*Brief*.
Your task is to return all of the records exactly, minus any images.

START Data for the task

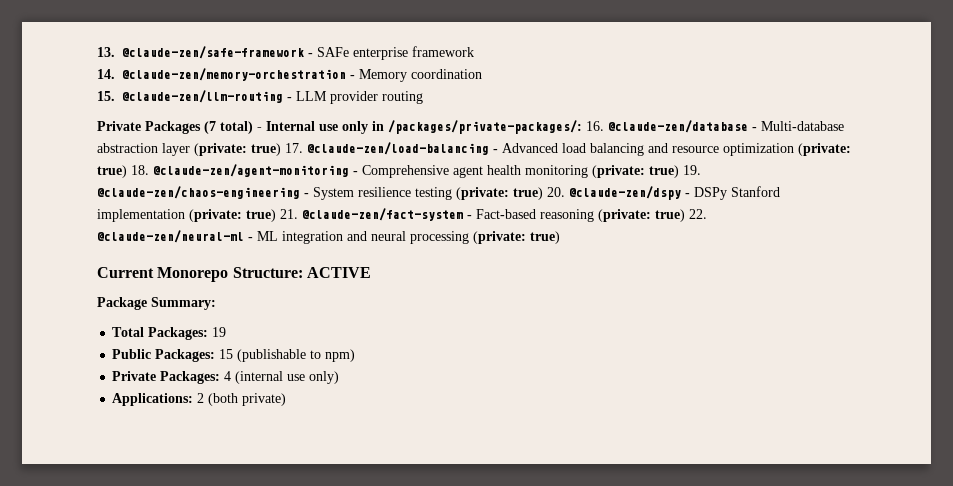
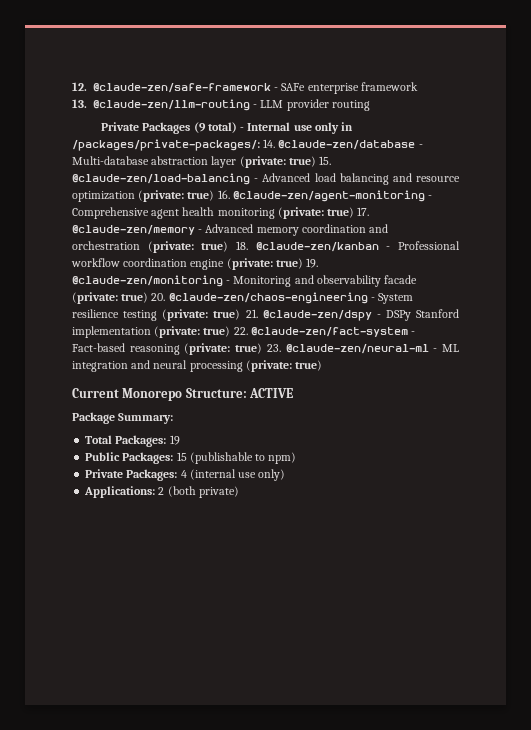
- 13. @claude-zen/safe-framework - SAFe enterprise framework
+ 12. @claude-zen/safe-framework - SAFe enterprise framework
- 14. @claude-zen/memory-orchestration - Memory coordination
- 15. @claude-zen/llm-routing - LLM provider routing
+ 13. @claude-zen/llm-routing - LLM provider routing
- Private Packages (7 total) - Internal use only in /packages/private-packages/:
+ Private Packages (9 total) - Internal use only in /packages/private-packages/:
- 16. @claude-zen/database - Multi-database abstraction layer (private:
+ 14. @claude-zen/database - Multi-database abstraction layer (private:
- true) 17. @claude-zen/load-balancing - Advanced load balancing and resource optimization (private:
+ true) 15. @claude-zen/load-balancing - Advanced load balancing and resource optimization (private:
- true) 18. @claude-zen/agent-monitoring - Comprehensive agent health monitoring (private:
+ true) 16. @claude-zen/agent-monitoring - Comprehensive agent health monitoring (private:
- true) 19. @claude-zen/chaos-engineering - System resilience testing (private:
+ true) 17. @claude-zen/memory - Advanced memory coordination and orchestration (private: true) 18. @claude-zen/kanban - Professional workflow coordination engine (private: true) 19. @claude-zen/monitoring - Monitoring and observability facade (private: true) 20. @claude-zen/chaos-engineering - System resilience testing (private:
- true) 20. @claude-zen/dspy - DSPy Stanford implementation (private:
+ true) 21. @claude-zen/dspy - DSPy Stanford implementation (private:
- true) 21. @claude-zen/fact-system - Fact-based reasoning (private:
+ true) 22. @claude-zen/fact-system - Fact-based reasoning (private:
- true) 22. @claude-zen/neural-ml - ML integration and neural processing (private:
+ true) 23. @claude-zen/neural-ml - ML integration and neural processing (private:

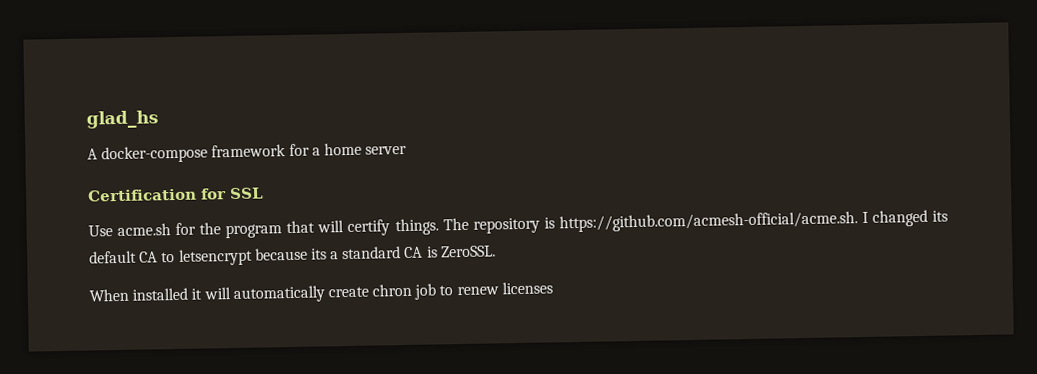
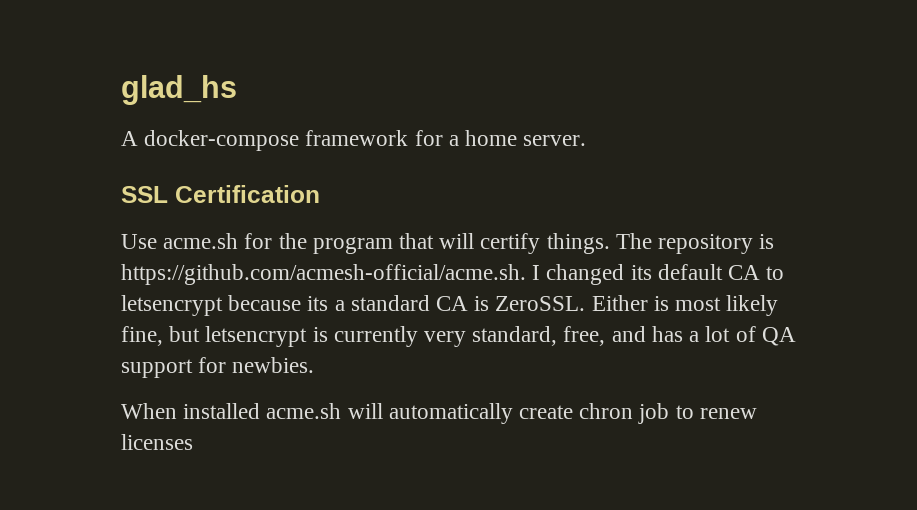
- A docker-compose framework for a home server
- Certification for SSL
+ A docker-compose framework for a home server.
+ SSL Certification
+ Either is most likely fine, but letsencrypt is currently very standard, free, and has a lot of QA support for newbies.
- When installed it will automatically create chron job to renew licenses
+ When installed acme.sh will automatically create chron job to renew licenses

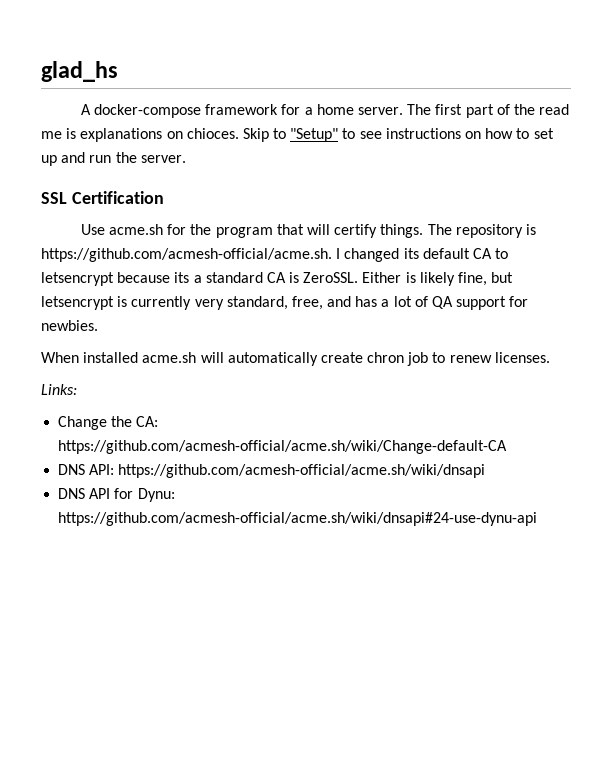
+ The first part of the read me is explanations on chioces. Skip to "Setup" to see instructions on how to set up and run the server.
- Either is most likely fine, but letsencrypt is currently very standard, free, and has a lot of QA support for newbies.
+ Either is likely fine, but letsencrypt is currently very standard, free, and has a lot of QA support for newbies.
- When installed acme.sh will automatically create chron job to renew licenses
+ When installed acme.sh will automatically create chron job to renew licenses.
+ Links:
+ Change the CA: https://github.com/acmesh-official/acme.sh/wiki/Change-default-CA
+ DNS API: https://github.com/acmesh-official/acme.sh/wiki/dnsapi
+ DNS API for Dynu: https://github.com/acmesh-official/acme.sh/wiki/dnsapi#24-use-dynu-api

END Data for the task

*Result for this exercise*.
- 13. @claude-zen/safe-framework - SAFe enterprise framework
+ 12. @claude-zen/safe-framework - SAFe enterprise framework
- 14. @claude-zen/memory-orchestration - Memory coordination
- 15. @claude-zen/llm-routing - LLM provider routing
+ 13. @claude-zen/llm-routing - LLM provider routing
- Private Packages (7 total) - Internal use only in /packages/private-packages/:
+ Private Packages (9 total) - Internal use only in /packages/private-packages/:
- 16. @claude-zen/database - Multi-database abstraction layer (private:
+ 14. @claude-zen/database - Multi-database abstraction layer (private:
- true) 17. @claude-zen/load-balancing - Advanced load balancing and resource optimization (private:
+ true) 15. @claude-zen/load-balancing - Advanced load balancing and resource optimization (private:
- true) 18. @claude-zen/agent-monitoring - Comprehensive agent health monitoring (private:
+ true) 16. @claude-zen/agent-monitoring - Comprehensive agent health monitoring (private:
- true) 19. @claude-zen/chaos-engineering - System resilience testing (private:
+ true) 17. @claude-zen/memory - Advanced memory coordination and orchestration (private: true) 18. @claude-zen/kanban - Professional workflow coordination engine (private: true) 19. @claude-zen/monitoring - Monitoring and observability facade (private: true) 20. @claude-zen/chaos-engineering - System resilience testing (private:
- true) 20. @claude-zen/dspy - DSPy Stanford implementation (private:
+ true) 21. @claude-zen/dspy - DSPy Stanford implementation (private:
- true) 21. @claude-zen/fact-system - Fact-based reasoning (private:
+ true) 22. @claude-zen/fact-system - Fact-based reasoning (private:
- true) 22. @claude-zen/neural-ml - ML integration and neural processing (private:
+ true) 23. @claude-zen/neural-ml - ML integration and neural processing (private:

- A docker-compose framework for a home server
- Certification for SSL
+ A docker-compose framework for a home server.
+ SSL Certification
+ Either is most likely fine, but letsencrypt is currently very standard, free, and has a lot of QA support for newbies.
- When installed it will automatically create chron job to renew licenses
+ When installed acme.sh will automatically create chron job to renew licenses

+ The first part of the read me is explanations on chioces. Skip to "Setup" to see instructions on how to set up and run the server.
- Either is most likely fine, but letsencrypt is currently very standard, free, and has a lot of QA support for newbies.
+ Either is likely fine, but letsencrypt is currently very standard, free, and has a lot of QA support for newbies.
- When installed acme.sh will automatically create chron job to renew licenses
+ When installed acme.sh will automatically create chron job to renew licenses.
+ Links:
+ Change the CA: https://github.com/acmesh-official/acme.sh/wiki/Change-default-CA
+ DNS API: https://github.com/acmesh-official/acme.sh/wiki/dnsapi
+ DNS API for Dynu: https://github.com/acmesh-official/acme.sh/wiki/dnsapi#24-use-dynu-api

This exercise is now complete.